Leaving out all pictures, transcribe exactly the lines between the line with "Average | TTL_TRD_QNTY: 2,056,676.6" and the last line of the records below, both included.

Available data Start Marker

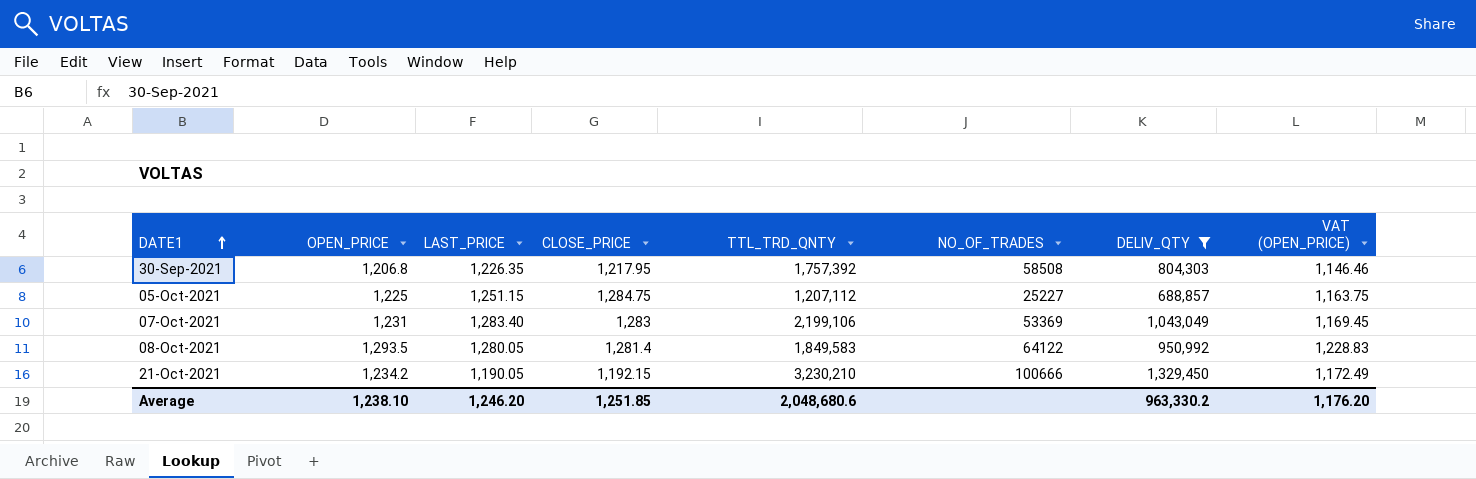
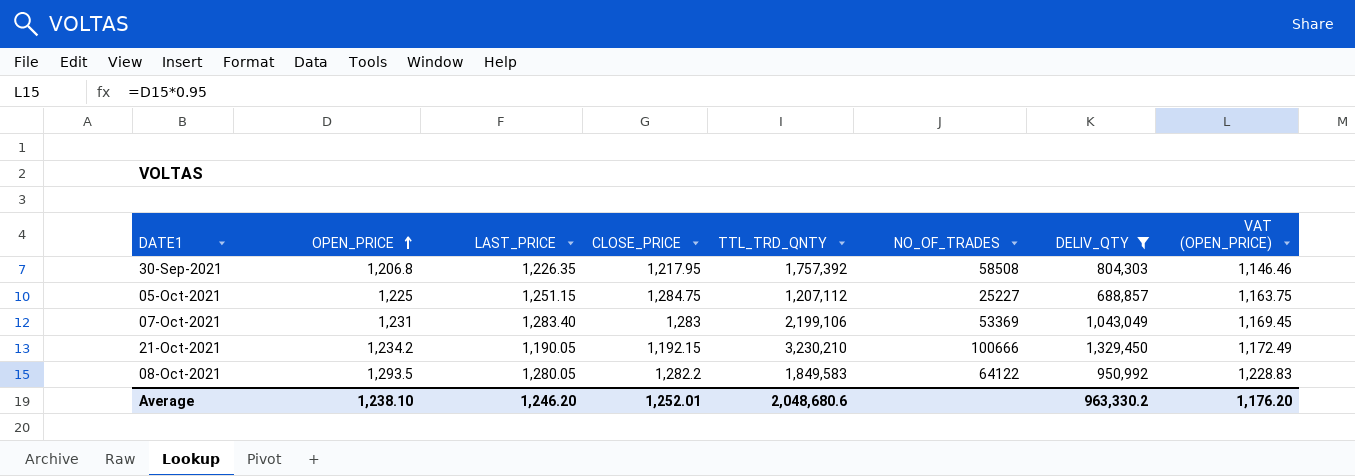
row order: DATE1 ascending -> OPEN_PRICE ascending
08-Oct-2021 | CLOSE_PRICE: 1,281.4 -> 1,282.2
Average | CLOSE_PRICE: 1,251.85 -> 1,252.01

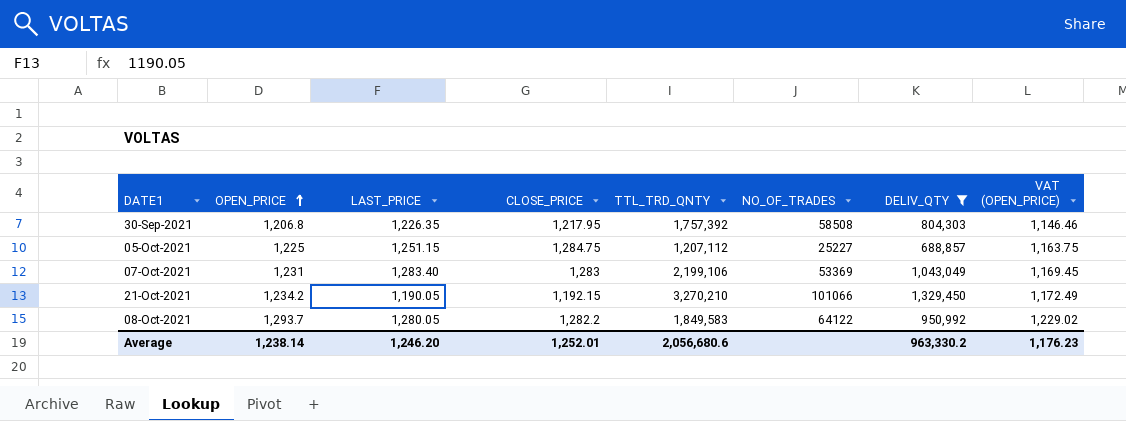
21-Oct-2021 | TTL_TRD_QNTY: 3,230,210 -> 3,270,210
21-Oct-2021 | NO_OF_TRADES: 100666 -> 101066
08-Oct-2021 | OPEN_PRICE: 1,293.5 -> 1,293.7
08-Oct-2021 | VAT (OPEN_PRICE): 1,228.83 -> 1,229.02
Average | OPEN_PRICE: 1,238.10 -> 1,238.14
Average | TTL_TRD_QNTY: 2,048,680.6 -> 2,056,680.6
Average | VAT (OPEN_PRICE): 1,176.20 -> 1,176.23

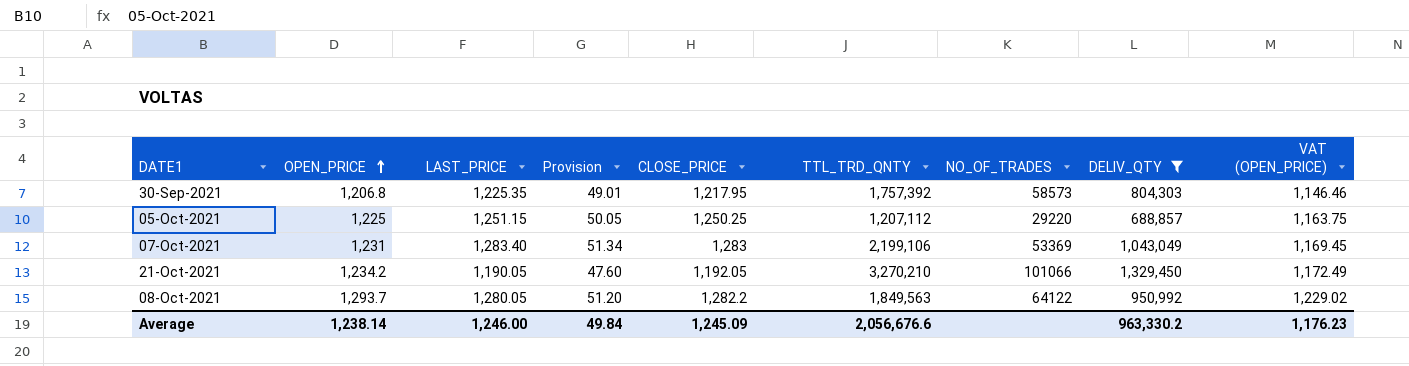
column Provision | formula: none -> [LAST_PRICE] * 0.04
30-Sep-2021 | LAST_PRICE: 1,226.35 -> 1,225.35
30-Sep-2021 | NO_OF_TRADES: 58508 -> 58573
05-Oct-2021 | CLOSE_PRICE: 1,284.75 -> 1,250.25
05-Oct-2021 | NO_OF_TRADES: 25227 -> 29220
21-Oct-2021 | CLOSE_PRICE: 1,192.15 -> 1,192.05
08-Oct-2021 | TTL_TRD_QNTY: 1,849,583 -> 1,849,563
Average | LAST_PRICE: 1,246.20 -> 1,246.00
Average | CLOSE_PRICE: 1,252.01 -> 1,245.09
Average | TTL_TRD_QNTY: 2,056,680.6 -> 2,056,676.6

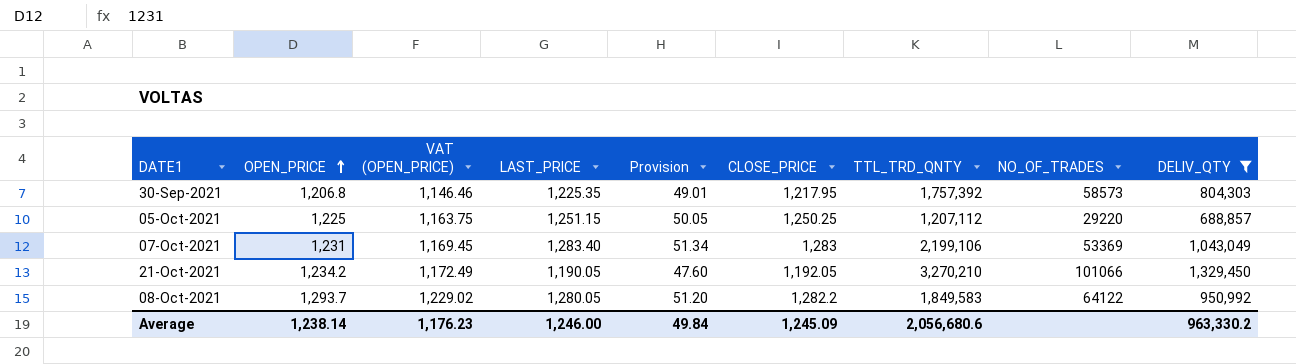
column VAT (OPEN_PRICE) | position: 9 -> 3
08-Oct-2021 | TTL_TRD_QNTY: 1,849,563 -> 1,849,583
Average | TTL_TRD_QNTY: 2,056,676.6 -> 2,056,680.6

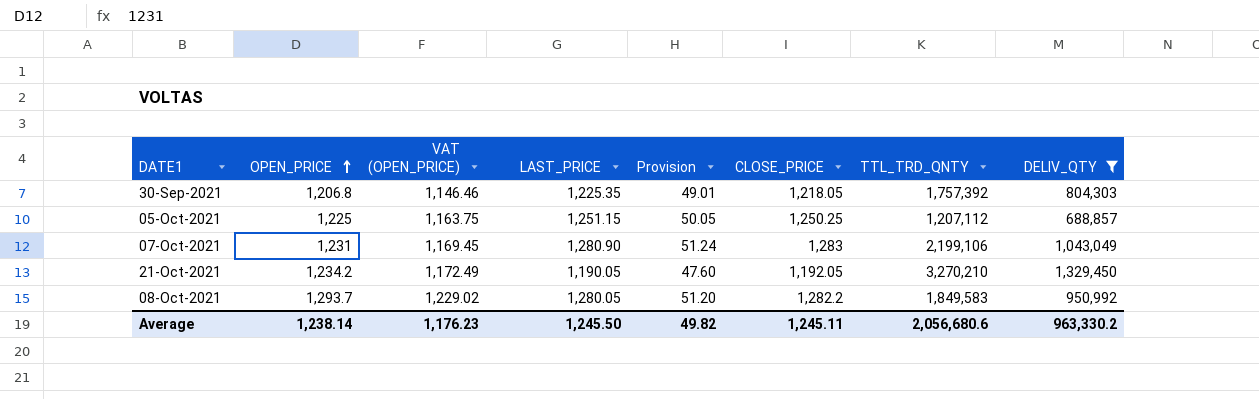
column NO_OF_TRADES | position: 8 -> none
30-Sep-2021 | CLOSE_PRICE: 1,217.95 -> 1,218.05
07-Oct-2021 | LAST_PRICE: 1,283.40 -> 1,280.90
07-Oct-2021 | Provision: 51.34 -> 51.24
Average | LAST_PRICE: 1,246.00 -> 1,245.50
Average | Provision: 49.84 -> 49.82
Average | CLOSE_PRICE: 1,245.09 -> 1,245.11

Available data End Marker

* _Exercise result_:
Average | TTL_TRD_QNTY: 2,056,676.6 -> 2,056,680.6

column NO_OF_TRADES | position: 8 -> none
30-Sep-2021 | CLOSE_PRICE: 1,217.95 -> 1,218.05
07-Oct-2021 | LAST_PRICE: 1,283.40 -> 1,280.90
07-Oct-2021 | Provision: 51.34 -> 51.24
Average | LAST_PRICE: 1,246.00 -> 1,245.50
Average | Provision: 49.84 -> 49.82
Average | CLOSE_PRICE: 1,245.09 -> 1,245.11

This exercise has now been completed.